PGA Tour members rely on the Player Advisory Council (PAC) and the PGA Tour Policy Board to represent them on issues involving Finchem and his staff. The PAC, a 16-player committee, serves as a filter to the policy board, which is comprised of four players (Stewart Cink, Brad Faxon, Joe Ogilvie and David Toms) and four volunteer independent directors, all of whom are among the nation's most prominent businessmen and one member from the PGA of America. The latter includes Hearst Corporation president Vic Ganzi, who has replaced retiring Richard Ferris of United Airlines as chairman; Ed Whitacre, the former chairman and CEO of AT&T; and financial executives John McCoy of Bank One and Ken Thompson of Wachovia. The PGA of America director is Brian Whitcomb, the association's president. The Player directors are consulted but have little input in the appointment of independent directors. This nine-man council sits at the right hand of Finchem and governs the tour.
Player directors almost exclusively decide competition-related matters. The independent directors defer to the players in these cases, except when they are called on to levy fines and select venues for tour events.

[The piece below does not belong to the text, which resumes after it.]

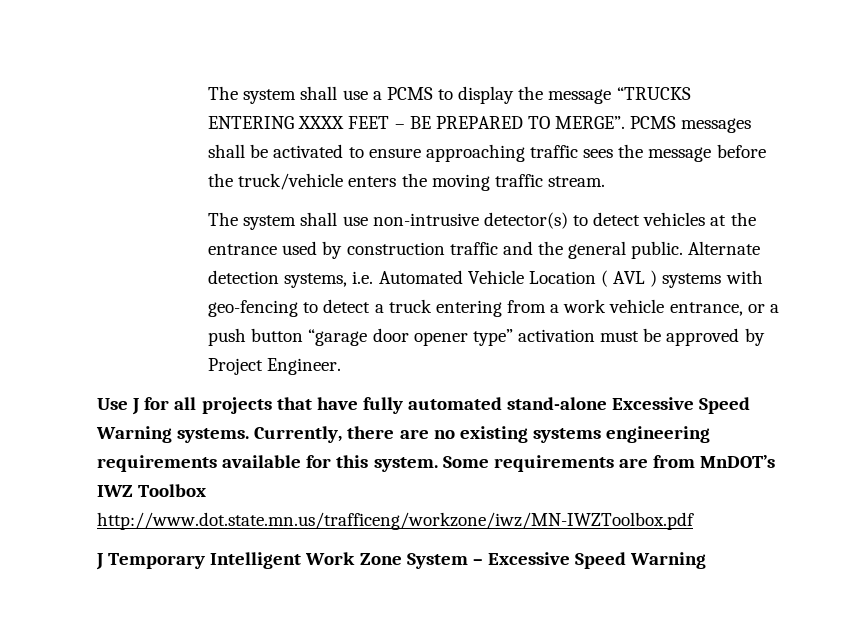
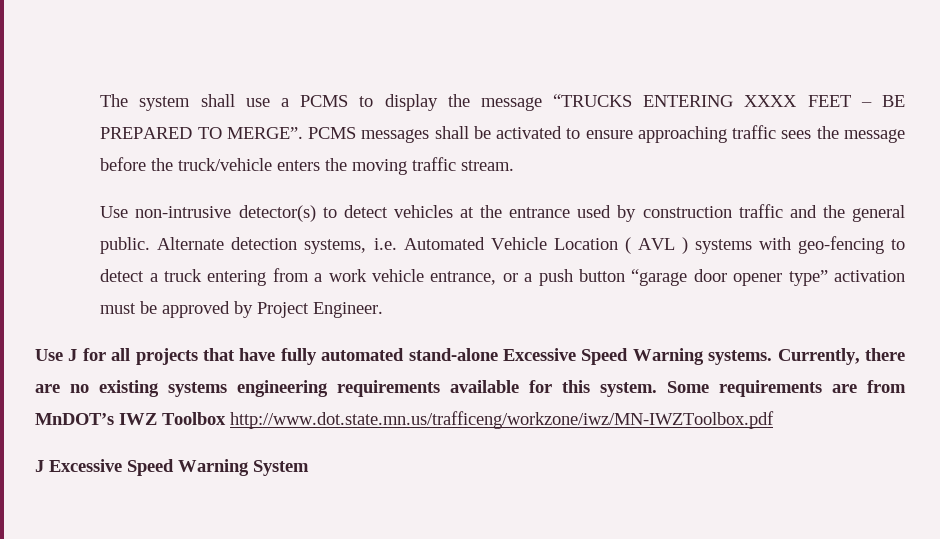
- The system shall use non-intrusive detector(s) to detect vehicles at the entrance used by construction traffic and the general public.
+ Use non-intrusive detector(s) to detect vehicles at the entrance used by construction traffic and the general public.
- J Temporary Intelligent Work Zone System – Excessive Speed Warning
+ J Excessive Speed Warning System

But when it comes to non-competitive issues -- such as devising and underwriting the FedEx Cup playoffs or financing construction of the new clubhouse at the TPC Sawgrass -- the independent directors assume a more active role.
The policy board is the committee that approved the tour's much-scrutinized anti-doping plan last November. It will determine if any changes are forthcoming in the playoff's points system (provided the PAC submits recommendations it do so), and it created the floating-cut rule that was first implemented at the Sony Open three weeks ago and kept 19 players from weekend play at the Buick Invitational.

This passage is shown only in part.